» **Problem to work on**: Provide the number of lines in the records that hold the string "TWIST", without any other words.

[Stored data]
★ ★ ★ ★
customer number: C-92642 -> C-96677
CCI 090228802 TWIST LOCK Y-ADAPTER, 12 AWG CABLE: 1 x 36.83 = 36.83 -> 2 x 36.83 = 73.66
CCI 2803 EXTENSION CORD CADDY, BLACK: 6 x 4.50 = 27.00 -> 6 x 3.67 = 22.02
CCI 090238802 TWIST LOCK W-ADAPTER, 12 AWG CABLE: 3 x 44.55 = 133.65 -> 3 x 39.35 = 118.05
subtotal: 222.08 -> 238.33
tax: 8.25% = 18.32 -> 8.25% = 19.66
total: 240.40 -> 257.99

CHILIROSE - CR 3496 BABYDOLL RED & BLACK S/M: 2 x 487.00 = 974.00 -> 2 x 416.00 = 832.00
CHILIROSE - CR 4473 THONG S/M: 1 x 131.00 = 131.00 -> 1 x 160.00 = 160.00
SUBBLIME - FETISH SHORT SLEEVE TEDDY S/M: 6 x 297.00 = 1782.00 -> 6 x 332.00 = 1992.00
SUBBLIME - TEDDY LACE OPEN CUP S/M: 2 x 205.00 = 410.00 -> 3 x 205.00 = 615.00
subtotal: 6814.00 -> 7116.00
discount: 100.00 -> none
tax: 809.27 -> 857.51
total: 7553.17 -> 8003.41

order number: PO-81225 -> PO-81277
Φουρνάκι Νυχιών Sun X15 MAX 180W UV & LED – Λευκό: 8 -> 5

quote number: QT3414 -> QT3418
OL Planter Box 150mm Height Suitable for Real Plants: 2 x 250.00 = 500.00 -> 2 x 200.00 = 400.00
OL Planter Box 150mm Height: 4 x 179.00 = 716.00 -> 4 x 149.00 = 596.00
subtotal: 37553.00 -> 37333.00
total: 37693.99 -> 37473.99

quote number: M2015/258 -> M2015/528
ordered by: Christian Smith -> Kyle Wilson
★ ★ ★ ★
» **Response area**: 2